--- WHAT THE TASK REQUIRES ---
Go through the data below and return each line where the string "between" occurs.

= Beginning of Section =

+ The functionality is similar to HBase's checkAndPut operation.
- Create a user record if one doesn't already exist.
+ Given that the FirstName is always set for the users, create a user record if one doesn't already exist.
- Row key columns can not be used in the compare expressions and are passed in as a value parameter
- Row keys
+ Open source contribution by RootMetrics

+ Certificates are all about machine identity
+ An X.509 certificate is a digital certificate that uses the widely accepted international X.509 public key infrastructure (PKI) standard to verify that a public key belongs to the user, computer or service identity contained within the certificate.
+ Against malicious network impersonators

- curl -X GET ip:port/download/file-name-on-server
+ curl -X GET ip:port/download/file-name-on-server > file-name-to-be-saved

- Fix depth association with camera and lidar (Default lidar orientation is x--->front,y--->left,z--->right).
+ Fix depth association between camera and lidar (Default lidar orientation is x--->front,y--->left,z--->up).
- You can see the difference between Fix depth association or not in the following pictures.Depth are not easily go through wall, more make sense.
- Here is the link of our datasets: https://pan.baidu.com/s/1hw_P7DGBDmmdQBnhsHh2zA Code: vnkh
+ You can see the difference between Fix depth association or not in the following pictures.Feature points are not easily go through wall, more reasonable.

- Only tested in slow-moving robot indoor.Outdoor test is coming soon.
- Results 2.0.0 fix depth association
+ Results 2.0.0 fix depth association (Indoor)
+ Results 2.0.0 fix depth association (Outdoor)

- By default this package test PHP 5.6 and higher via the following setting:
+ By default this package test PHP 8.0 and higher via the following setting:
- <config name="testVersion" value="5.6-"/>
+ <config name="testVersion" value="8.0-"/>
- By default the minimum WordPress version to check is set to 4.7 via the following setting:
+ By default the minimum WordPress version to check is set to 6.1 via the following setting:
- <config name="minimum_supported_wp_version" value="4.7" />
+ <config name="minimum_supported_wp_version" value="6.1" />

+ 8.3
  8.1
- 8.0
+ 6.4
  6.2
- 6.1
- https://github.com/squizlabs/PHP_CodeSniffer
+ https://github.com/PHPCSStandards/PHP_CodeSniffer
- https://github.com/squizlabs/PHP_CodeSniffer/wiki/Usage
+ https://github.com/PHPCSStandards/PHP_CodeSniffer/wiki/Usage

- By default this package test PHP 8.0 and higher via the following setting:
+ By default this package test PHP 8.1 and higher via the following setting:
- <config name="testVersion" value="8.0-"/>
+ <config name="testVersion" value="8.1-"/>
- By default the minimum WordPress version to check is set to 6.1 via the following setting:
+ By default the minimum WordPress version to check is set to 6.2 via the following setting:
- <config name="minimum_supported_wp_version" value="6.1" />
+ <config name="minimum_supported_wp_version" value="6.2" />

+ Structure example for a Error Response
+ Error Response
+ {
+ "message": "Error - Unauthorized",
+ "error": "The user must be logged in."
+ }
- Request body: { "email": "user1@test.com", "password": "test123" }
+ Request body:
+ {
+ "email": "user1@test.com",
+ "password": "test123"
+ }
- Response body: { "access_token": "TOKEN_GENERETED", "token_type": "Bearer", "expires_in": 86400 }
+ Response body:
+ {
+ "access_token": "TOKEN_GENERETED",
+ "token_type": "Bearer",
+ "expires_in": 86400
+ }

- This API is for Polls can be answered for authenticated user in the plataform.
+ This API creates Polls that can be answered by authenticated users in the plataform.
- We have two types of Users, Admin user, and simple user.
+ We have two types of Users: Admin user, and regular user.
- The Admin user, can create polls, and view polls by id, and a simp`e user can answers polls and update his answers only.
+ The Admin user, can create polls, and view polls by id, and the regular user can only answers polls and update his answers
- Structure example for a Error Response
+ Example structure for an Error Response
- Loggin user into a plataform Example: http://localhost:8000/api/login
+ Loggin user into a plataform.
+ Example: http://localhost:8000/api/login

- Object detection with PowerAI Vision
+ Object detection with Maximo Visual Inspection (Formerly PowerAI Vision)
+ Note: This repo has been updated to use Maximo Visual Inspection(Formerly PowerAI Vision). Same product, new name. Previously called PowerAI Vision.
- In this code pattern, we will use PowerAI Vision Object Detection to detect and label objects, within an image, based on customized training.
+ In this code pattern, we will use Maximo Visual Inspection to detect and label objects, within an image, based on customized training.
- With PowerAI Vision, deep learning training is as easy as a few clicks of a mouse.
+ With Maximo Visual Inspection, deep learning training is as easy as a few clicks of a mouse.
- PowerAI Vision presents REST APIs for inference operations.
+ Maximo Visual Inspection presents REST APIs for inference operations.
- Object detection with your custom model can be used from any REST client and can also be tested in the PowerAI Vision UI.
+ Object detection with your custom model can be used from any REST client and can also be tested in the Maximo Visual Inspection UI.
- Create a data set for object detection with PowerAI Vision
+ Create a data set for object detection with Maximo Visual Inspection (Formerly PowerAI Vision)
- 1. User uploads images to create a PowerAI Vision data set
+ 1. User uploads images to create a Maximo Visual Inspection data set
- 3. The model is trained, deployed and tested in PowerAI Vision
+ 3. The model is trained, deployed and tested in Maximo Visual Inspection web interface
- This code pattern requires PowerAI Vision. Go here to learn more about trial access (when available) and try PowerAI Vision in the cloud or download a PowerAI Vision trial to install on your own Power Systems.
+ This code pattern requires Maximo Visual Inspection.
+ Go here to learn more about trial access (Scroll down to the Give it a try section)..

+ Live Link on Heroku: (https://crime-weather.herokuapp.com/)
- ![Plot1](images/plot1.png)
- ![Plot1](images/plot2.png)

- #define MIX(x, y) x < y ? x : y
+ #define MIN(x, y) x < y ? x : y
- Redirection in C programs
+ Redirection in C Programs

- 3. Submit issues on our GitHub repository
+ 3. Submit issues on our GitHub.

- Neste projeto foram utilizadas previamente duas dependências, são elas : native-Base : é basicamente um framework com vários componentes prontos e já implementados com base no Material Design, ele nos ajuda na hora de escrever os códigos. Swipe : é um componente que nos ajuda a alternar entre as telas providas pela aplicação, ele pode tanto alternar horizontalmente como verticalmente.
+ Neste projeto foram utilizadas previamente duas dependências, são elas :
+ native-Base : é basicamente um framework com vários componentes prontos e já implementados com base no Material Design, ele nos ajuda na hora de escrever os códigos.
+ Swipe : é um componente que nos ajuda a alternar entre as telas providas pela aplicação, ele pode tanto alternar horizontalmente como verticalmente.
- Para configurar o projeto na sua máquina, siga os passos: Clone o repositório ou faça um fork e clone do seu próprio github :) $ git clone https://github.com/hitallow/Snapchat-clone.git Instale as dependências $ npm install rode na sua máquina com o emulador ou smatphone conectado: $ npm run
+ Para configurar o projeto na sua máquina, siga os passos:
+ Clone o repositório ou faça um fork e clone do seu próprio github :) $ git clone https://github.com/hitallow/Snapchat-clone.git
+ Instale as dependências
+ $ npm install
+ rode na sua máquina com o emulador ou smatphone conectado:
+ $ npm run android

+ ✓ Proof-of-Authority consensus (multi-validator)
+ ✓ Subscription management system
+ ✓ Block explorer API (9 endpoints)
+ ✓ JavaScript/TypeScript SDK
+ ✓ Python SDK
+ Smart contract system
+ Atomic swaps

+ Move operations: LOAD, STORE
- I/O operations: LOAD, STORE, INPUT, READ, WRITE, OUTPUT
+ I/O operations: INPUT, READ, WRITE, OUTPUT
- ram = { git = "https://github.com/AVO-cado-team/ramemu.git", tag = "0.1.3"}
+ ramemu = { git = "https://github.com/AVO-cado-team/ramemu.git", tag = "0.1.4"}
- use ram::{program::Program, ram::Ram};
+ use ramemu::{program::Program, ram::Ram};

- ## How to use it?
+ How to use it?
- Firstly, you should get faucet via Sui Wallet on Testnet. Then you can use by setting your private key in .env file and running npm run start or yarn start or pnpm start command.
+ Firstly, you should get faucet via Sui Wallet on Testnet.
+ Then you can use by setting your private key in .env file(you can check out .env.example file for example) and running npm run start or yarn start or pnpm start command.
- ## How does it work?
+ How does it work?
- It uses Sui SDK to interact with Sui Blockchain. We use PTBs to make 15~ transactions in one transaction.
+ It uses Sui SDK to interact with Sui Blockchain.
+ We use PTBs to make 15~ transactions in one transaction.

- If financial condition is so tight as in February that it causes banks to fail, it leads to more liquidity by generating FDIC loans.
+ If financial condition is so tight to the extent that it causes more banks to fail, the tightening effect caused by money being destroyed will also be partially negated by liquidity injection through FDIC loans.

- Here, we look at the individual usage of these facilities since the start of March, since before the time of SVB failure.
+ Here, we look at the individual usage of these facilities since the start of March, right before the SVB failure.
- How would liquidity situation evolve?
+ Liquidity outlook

= End of Section =

--- ANSWER FOR THE TASK ---
+ Fix depth association between camera and lidar (Default lidar orientation is x--->front,y--->left,z--->up).
- You can see the difference between Fix depth association or not in the following pictures.Depth are not easily go through wall, more make sense.
+ You can see the difference between Fix depth association or not in the following pictures.Feature points are not easily go through wall, more reasonable.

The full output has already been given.